En su interior se encuentra Estisia, la ciudad sumergida en la alegría eterna. Un faro se alza sobre la costa, siempre encendido y tocando alegres melodías que nunca terminan. Los barcos navegan entre la bruma, atraídos por la música, pero finalmente encallan en las rocas y naufragan, dejando tras de sí un casco vacío que las olas devoran.
Las olas son como un eterno rondó. Los marineros, cansados de buscar placeres en los puertos, habían desplegado sus cartas náuticas y estaban eligiendo la parada final de su viaje. La brújula se detuvo señalando a Estisia, la ciudad de la felicidad eterna al lado de la costa, el lugar que el destino había elegido para que reposaran sus huesos. Ellos no se inmutaron. Sin saber que los esperaba la muerte, izaron las velas en un ebrio estupor y entraron alegremente en el salón de baile de Fagusa.
Siguiendo el ritmo de las mareas y los ciclos de la luna, los marineros arponeaban las espaldas de las ballenas, embestían antiguos glaciares con la proa de sus barcos y navegaban sin parar de cantar... Hasta que se perdieron en la niebla, hasta que el faro estaba tan cerca que podían tocarlo, hasta que encallaron en el arrecife.

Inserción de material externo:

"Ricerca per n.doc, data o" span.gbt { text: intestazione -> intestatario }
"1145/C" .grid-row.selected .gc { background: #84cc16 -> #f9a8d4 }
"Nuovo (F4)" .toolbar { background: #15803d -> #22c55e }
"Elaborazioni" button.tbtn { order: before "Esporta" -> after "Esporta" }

Los barcos que naufragaban se hundían en el fondo marino y quienes no habían muerto salían de entre las olas. El marinero trepó por las rocas del arrecife, con el cuerpo cubierto de algas y sal. Los asistentes a la fiesta del faro llevaban mucho tiempo esperando y se inclinaron para invitarlo a su celebración eterna. Al ritmo de la música, avanzaron por el dique y entraron en el faro blanco que estaba en medio del arrecife. El faro de Estisia ardía con grasa de ballena, y su llama fría se proyectaba sobre los cristales tallados en forma de lentes. El faro en sí era una enorme lira de agua, y cuando los visitantes subían por sus escaleras podían ver tubos de cristal en los que se absorbía el agua del mar, que subía y bajaba con las olas. En la terraza, los invitados danzaban en círculos dándose la mano mientras la música resonaba en el aire, y las luces proyectaban sus sombras en la lejanía del mar. Allí, en el horizonte, el marinero podía ver el final de sus esperanzas: la ciudad de la eterna alegría con la que había soñado.
En aquel entonces, la putrefacción aún no había llegado, y el dolor, la tristeza y la muerte aún estaban incubándose. Estisia se deleitaba con los mimos de Fagusa, quien la abrazaba en una bahía en forma de regazo y le cantaba nanas.
Los labios del marinero temblaban de impaciencia. Ante él, los invitados lo invitaban a la polis para compartir sus placeres sin límites, como si fuera uno más. Pero detrás de él, hasta donde alcanzaba la vista, se extendía el mar gris. El arrecife estaba lleno de restos de los naufragios y los ahogados flotaban en las olas, cubiertos de anémonas y corales. Recordó el momento en que había caído al agua y las corrientes lo habían arrastrado hasta las oscuras profundidades sin esperanza. La sirena le había acariciado la mejilla con sus manos heladas y, en medio de su canción confusa y gentil, había despertado y se había visto empujado hasta la superficie reluciente.
Ese breve instante de duda, un mero vistazo apresurado, fue suficiente para que la puerta a la felicidad se cerrara ante él. Sonriendo, los invitados de la fiesta rechazaron amablemente la solicitud de aquel marinero de entrar en Estisia, porque se había despertado del trance y aún no entendía cómo resistir el éxtasis genuino.